§ **Extracted data**:
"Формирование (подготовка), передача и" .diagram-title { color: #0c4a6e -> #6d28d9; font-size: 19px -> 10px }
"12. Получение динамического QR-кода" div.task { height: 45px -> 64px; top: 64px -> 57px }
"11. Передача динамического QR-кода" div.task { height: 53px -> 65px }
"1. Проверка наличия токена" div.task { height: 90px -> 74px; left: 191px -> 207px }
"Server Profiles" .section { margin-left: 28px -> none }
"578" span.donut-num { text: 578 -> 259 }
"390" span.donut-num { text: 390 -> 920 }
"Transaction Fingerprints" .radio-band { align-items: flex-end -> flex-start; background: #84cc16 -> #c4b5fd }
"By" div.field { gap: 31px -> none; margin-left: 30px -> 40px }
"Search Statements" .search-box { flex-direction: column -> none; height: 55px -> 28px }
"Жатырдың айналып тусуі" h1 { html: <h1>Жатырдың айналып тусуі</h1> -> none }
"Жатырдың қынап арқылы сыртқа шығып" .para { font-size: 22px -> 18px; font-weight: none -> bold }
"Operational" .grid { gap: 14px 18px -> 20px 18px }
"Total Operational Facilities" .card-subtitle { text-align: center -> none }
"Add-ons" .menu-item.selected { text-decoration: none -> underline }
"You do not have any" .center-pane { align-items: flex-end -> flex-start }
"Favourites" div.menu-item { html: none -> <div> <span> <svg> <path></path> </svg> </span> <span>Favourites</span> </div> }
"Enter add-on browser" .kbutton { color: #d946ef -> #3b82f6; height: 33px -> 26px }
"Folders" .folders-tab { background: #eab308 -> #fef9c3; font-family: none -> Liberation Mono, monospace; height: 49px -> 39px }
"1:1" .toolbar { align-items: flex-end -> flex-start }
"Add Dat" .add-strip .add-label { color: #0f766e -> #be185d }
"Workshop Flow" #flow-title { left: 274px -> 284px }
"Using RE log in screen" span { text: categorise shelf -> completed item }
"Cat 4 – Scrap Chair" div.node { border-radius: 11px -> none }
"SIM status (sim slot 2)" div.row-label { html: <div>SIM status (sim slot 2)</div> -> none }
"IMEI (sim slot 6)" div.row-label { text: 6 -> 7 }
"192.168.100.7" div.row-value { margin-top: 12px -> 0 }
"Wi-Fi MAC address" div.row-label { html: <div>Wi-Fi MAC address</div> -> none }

§ **Task statement**:
Please retype every entry above exactly as it stands.

§ **Written solution**:
"Формирование (подготовка), передача и" .diagram-title { color: #0c4a6e -> #6d28d9; font-size: 19px -> 10px }
"12. Получение динамического QR-кода" div.task { height: 45px -> 64px; top: 64px -> 57px }
"11. Передача динамического QR-кода" div.task { height: 53px -> 65px }
"1. Проверка наличия токена" div.task { height: 90px -> 74px; left: 191px -> 207px }
"Server Profiles" .section { margin-left: 28px -> none }
"578" span.donut-num { text: 578 -> 259 }
"390" span.donut-num { text: 390 -> 920 }
"Transaction Fingerprints" .radio-band { align-items: flex-end -> flex-start; background: #84cc16 -> #c4b5fd }
"By" div.field { gap: 31px -> none; margin-left: 30px -> 40px }
"Search Statements" .search-box { flex-direction: column -> none; height: 55px -> 28px }
"Жатырдың айналып тусуі" h1 { html: <h1>Жатырдың айналып тусуі</h1> -> none }
"Жатырдың қынап арқылы сыртқа шығып" .para { font-size: 22px -> 18px; font-weight: none -> bold }
"Operational" .grid { gap: 14px 18px -> 20px 18px }
"Total Operational Facilities" .card-subtitle { text-align: center -> none }
"Add-ons" .menu-item.selected { text-decoration: none -> underline }
"You do not have any" .center-pane { align-items: flex-end -> flex-start }
"Favourites" div.menu-item { html: none -> <div> <span> <svg> <path></path> </svg> </span> <span>Favourites</span> </div> }
"Enter add-on browser" .kbutton { color: #d946ef -> #3b82f6; height: 33px -> 26px }
"Folders" .folders-tab { background: #eab308 -> #fef9c3; font-family: none -> Liberation Mono, monospace; height: 49px -> 39px }
"1:1" .toolbar { align-items: flex-end -> flex-start }
"Add Dat" .add-strip .add-label { color: #0f766e -> #be185d }
"Workshop Flow" #flow-title { left: 274px -> 284px }
"Using RE log in screen" span { text: categorise shelf -> completed item }
"Cat 4 – Scrap Chair" div.node { border-radius: 11px -> none }
"SIM status (sim slot 2)" div.row-label { html: <div>SIM status (sim slot 2)</div> -> none }
"IMEI (sim slot 6)" div.row-label { text: 6 -> 7 }
"192.168.100.7" div.row-value { margin-top: 12px -> 0 }
"Wi-Fi MAC address" div.row-label { html: <div>Wi-Fi MAC address</div> -> none }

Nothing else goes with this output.